:: Materials provided

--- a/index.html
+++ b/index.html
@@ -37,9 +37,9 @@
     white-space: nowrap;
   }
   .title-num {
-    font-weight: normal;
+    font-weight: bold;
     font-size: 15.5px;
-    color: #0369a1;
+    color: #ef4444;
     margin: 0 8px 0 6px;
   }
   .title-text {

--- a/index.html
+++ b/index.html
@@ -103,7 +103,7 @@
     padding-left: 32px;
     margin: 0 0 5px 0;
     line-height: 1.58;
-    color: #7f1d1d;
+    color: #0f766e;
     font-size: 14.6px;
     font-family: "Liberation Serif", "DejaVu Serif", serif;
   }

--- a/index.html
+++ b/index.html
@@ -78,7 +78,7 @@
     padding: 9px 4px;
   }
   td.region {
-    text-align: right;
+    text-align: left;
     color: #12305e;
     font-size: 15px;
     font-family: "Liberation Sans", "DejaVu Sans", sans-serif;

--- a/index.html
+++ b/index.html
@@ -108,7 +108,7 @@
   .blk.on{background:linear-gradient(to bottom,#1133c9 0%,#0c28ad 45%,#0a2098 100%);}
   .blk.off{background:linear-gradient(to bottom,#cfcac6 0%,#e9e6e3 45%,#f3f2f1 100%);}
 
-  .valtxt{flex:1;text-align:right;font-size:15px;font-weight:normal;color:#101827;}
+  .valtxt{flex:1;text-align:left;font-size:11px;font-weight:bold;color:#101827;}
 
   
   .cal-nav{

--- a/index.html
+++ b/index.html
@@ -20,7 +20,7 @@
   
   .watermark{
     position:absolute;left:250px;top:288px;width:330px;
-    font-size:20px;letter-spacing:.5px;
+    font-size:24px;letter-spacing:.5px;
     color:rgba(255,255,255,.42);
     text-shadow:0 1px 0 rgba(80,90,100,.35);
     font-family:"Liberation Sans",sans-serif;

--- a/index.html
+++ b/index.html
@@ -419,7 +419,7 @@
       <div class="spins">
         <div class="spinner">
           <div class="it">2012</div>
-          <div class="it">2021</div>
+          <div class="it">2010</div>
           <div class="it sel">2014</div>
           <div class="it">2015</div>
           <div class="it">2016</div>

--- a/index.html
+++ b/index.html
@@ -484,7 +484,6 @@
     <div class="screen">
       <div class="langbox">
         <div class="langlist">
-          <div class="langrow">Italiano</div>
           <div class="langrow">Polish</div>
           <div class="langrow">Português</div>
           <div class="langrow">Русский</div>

::::

=== Required work ===
The lines to extract from the data above begin with the line containing "white-space: nowrap;" and end with the line containing "bottom,#cfcac6 0%,#e9e6e3 45%,#f3f2f1". Extract them exactly, including both.

=== Worked solution ===
     white-space: nowrap;
   }
   .title-num {
-    font-weight: normal;
+    font-weight: bold;
     font-size: 15.5px;
-    color: #0369a1;
+    color: #ef4444;
     margin: 0 8px 0 6px;
   }
   .title-text {

--- a/index.html
+++ b/index.html
@@ -103,7 +103,7 @@
     padding-left: 32px;
     margin: 0 0 5px 0;
     line-height: 1.58;
-    color: #7f1d1d;
+    color: #0f766e;
     font-size: 14.6px;
     font-family: "Liberation Serif", "DejaVu Serif", serif;
   }

--- a/index.html
+++ b/index.html
@@ -78,7 +78,7 @@
     padding: 9px 4px;
   }
   td.region {
-    text-align: right;
+    text-align: left;
     color: #12305e;
     font-size: 15px;
     font-family: "Liberation Sans", "DejaVu Sans", sans-serif;

--- a/index.html
+++ b/index.html
@@ -108,7 +108,7 @@
   .blk.on{background:linear-gradient(to bottom,#1133c9 0%,#0c28ad 45%,#0a2098 100%);}
   .blk.off{background:linear-gradient(to bottom,#cfcac6 0%,#e9e6e3 45%,#f3f2f1 100%);}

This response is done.